Jarmusch et Haneke repêchés
Les favoris ne sont pas oubliés pour autant : Jim Jarmusch obtient la récompense la plus convoitée après la Palme : le Grand Prix, pour une comédie aux accents mélancoliques qui avait enchanté la Croisette, Broken flowers, avec un Bill Murray mi-Don Juan mi Droopy. C'est une belle revanche pour ce chef du file du cinéma indépendant américain : enfant de Cannes, Jarmusch avait décroché la Caméra d'or pour son premier long métrage, Stranger than Paradise (1983), et la Palme d'Or du court-métrage pour un de ses Coffee and cigarettes (1993), mais était depuis toujours reparti bredouille de la compétition. Autre habitué du festival, Michael Haneke, dont le Caché était le chouchou de la critique : il repart avec le Prix de la Mise en scène, une récompense somme toute logique pour cette oeuvre dont l'un des personnages principaux, aux côtés de Juliette Binoche et Daniel Auteuil, est une mystérieuse caméra. La France doit donc son unique récompense à un réalisateur autrichien...
Tommy Lee Jones invité surprise, Cronenberg et Wenders absents de marque
Beaucoup plus inattendue est la présence au palmarès, et à un double titre, des Trois enterrements, le premier long métrage (après un téléfilm en 1995) réalisé par le comédien Tommy Lee Jones. Le film est distingué à la fois pour son scénario, que l'on doit au Mexicain Guillermo Arriaga (auteur des scripts déjà très remarqués de 21 grammes et Amours chiennes), et pour l'interprétation de Tommy Lee Jones lui-même. Le prix d'interprétation féminine est allé quant à lui à l'Israëlienne Hanna Laslo, une des trois comédiennes de Free zone d'Amos Gitaï. L'Asie est également récompensée, mais pas forcément pour le film qu'on attendait : c'est en effet à Shanghai dreams du Chinois Wang Xiaoshuai que revient le Prix du Jury. Notons que la plupart des grands noms de la sélection ont été ignorés par Emir Kusturica et son jury, de Gus Van Sant à Wim Wenders en passant par Lars von Trier, David Cronenberg ou Atom Egoyan.

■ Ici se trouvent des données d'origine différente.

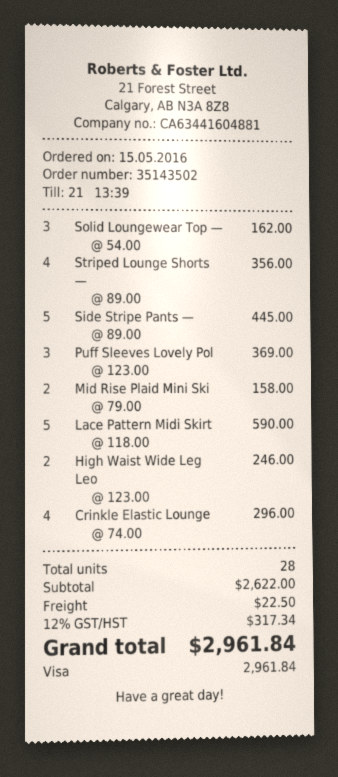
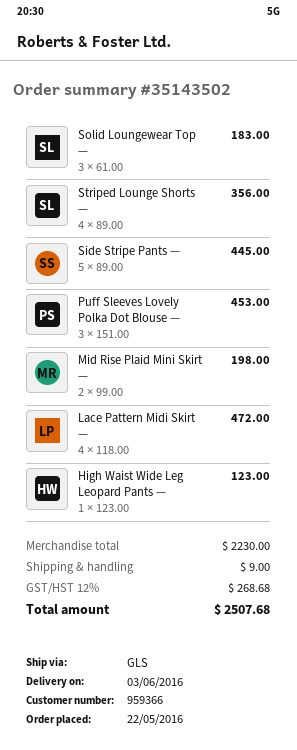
order date: 2016-05-15 -> 2016-05-22
Solid Loungewear Top —: 3 x 54.00 = 162.00 -> 3 x 61.00 = 183.00
Puff Sleeves Lovely Pol: 3 x 123.00 = 369.00 -> 3 x 151.00 = 453.00
Mid Rise Plaid Mini Ski: 2 x 79.00 = 158.00 -> 2 x 99.00 = 198.00
Lace Pattern Midi Skirt: 5 x 118.00 = 590.00 -> 4 x 118.00 = 472.00
High Waist Wide Leg Leo: 2 x 123.00 = 246.00 -> 1 x 123.00 = 123.00
Crinkle Elastic Lounge: 4 x 74.00 = 296.00 -> none
subtotal: 2622.00 -> 2230.00
shipping: 22.50 -> 9.00
tax: 12% = 317.34 -> 12% = 268.68
total: 2961.84 -> 2507.68

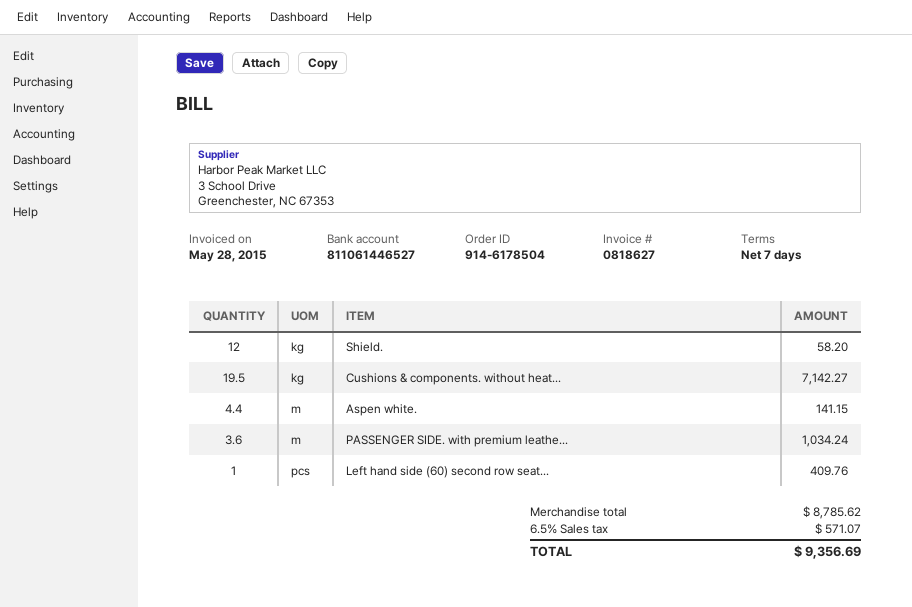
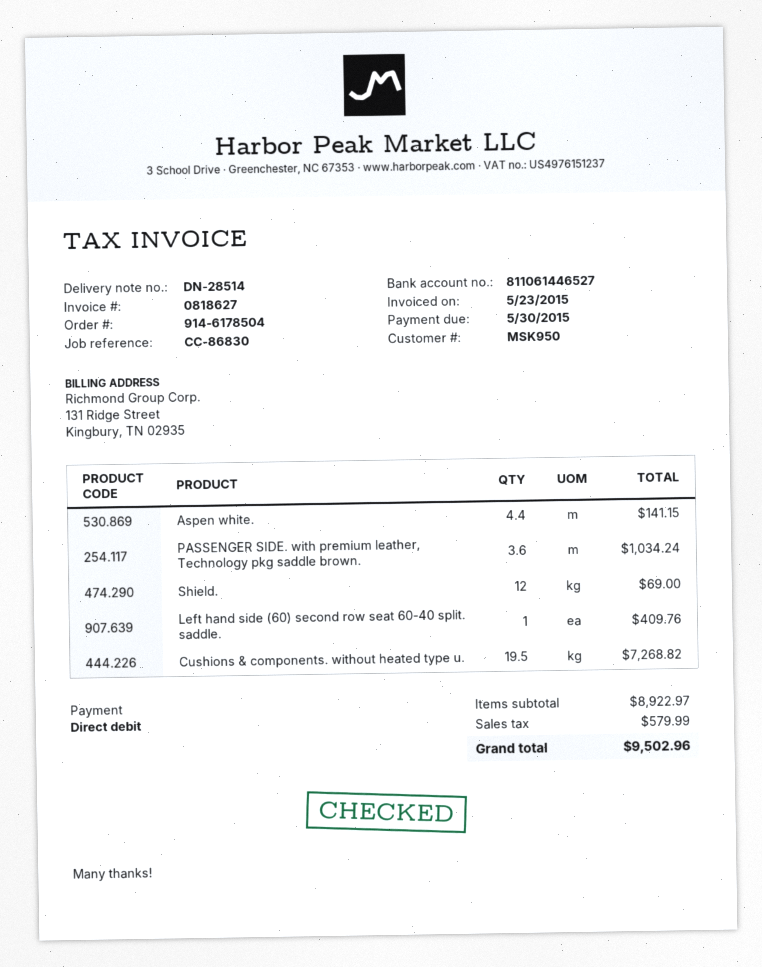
invoice date: 2015-05-28 -> 2015-05-23
Shield.: 12 for 58.20 -> 12 for 69.00
Cushions & components. without heat...: 19.5 for 7142.27 -> 19.5 for 7268.82
subtotal: 8785.62 -> 8922.97
tax: 571.07 -> 579.99
total: 9356.69 -> 9502.96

Les Dardenne, enfants chéris de la Croisette
La (deuxième) Palme d'or des Dardenne, obtenue pour L'Enfant -et qu'ils ont dédiée à la journaliste Florence Aubenas et à son guide Hussein Hanoun, retenus en otages en Irak-, est le nouveau chapitre d'une success story belge. Entre ceux qu'on appelle "Les Frères" et le Festival de Cannes, c'est en effet une longue histoire. En 1996, la Quinzaine des Réalisateurs, section parallèle défricheuse, révèle le cinéma âpre et intense du tandem wallon en programmant son troisième long métrage, la bien nommée Promesse. Ce film, dans lequel on découvre le tout jeune Jérémie Renier (héros du film primé aujourd'hui), laisse les spectateurs sonnés en 1996. Conséquence logique, les frangins belges prennent du galon dès leur film suivant, Rosetta, présenté en sélection officielle en 1999. Mieux : à la suprise générale, le jury présidé par David Cronenberg décerne à cette oeuvre radicale la Palme d'or et le Prix d'interprétation féminine pour une débutante nommée Emilie Dequenne. Trois ans plus tard, c'est leur acteur-fétiche, Olivier Gourmet, qui est récompensé pour sa performance dans Le Fils. Un très bel itinéraire, donc, jusqu'à cet Enfant gâté.
Julien Dokhan
Palmarès du Festival de Cannes 2005 :
L' Enfant de Luc et Jean-Pierre Dardenne
Broken flowers de Jim Jarmusch
Tommy Lee Jones pour son film Les trois enterrements de Melquiades Estrada
Hanna Laslo pour Free zone d'Amos Gitaï
Shanghai dreams de Wang Xiaoshuai
Caché de Michael Haneke
Guillermo Arriaga pour Les trois enterrements de Melquiades Estrada de Tommy Lee Jones
Ex-aequo :
Moi, toi et tous les autres et La Terre abandonnée de Vimukthi Jayasundara
Podorozhni réalisé par Igor Strembitskyy
Clara de Van Sowerwine
Les deux prix Vulcain de l'image et du son ont été décernés à l'unanimité à :
Leslie Shatz pour le design sonore de Last days
Robert Rodriguez pour le traitement visuel de Sin City
Prix décernés en marge de la compétition officielle :
Remis au comédien Morgan Freeman et au réalisateur George Lucas. Une Palme d'honneur d'interprétation a égéalment été remise à l'actrice française Catherine Deneuve.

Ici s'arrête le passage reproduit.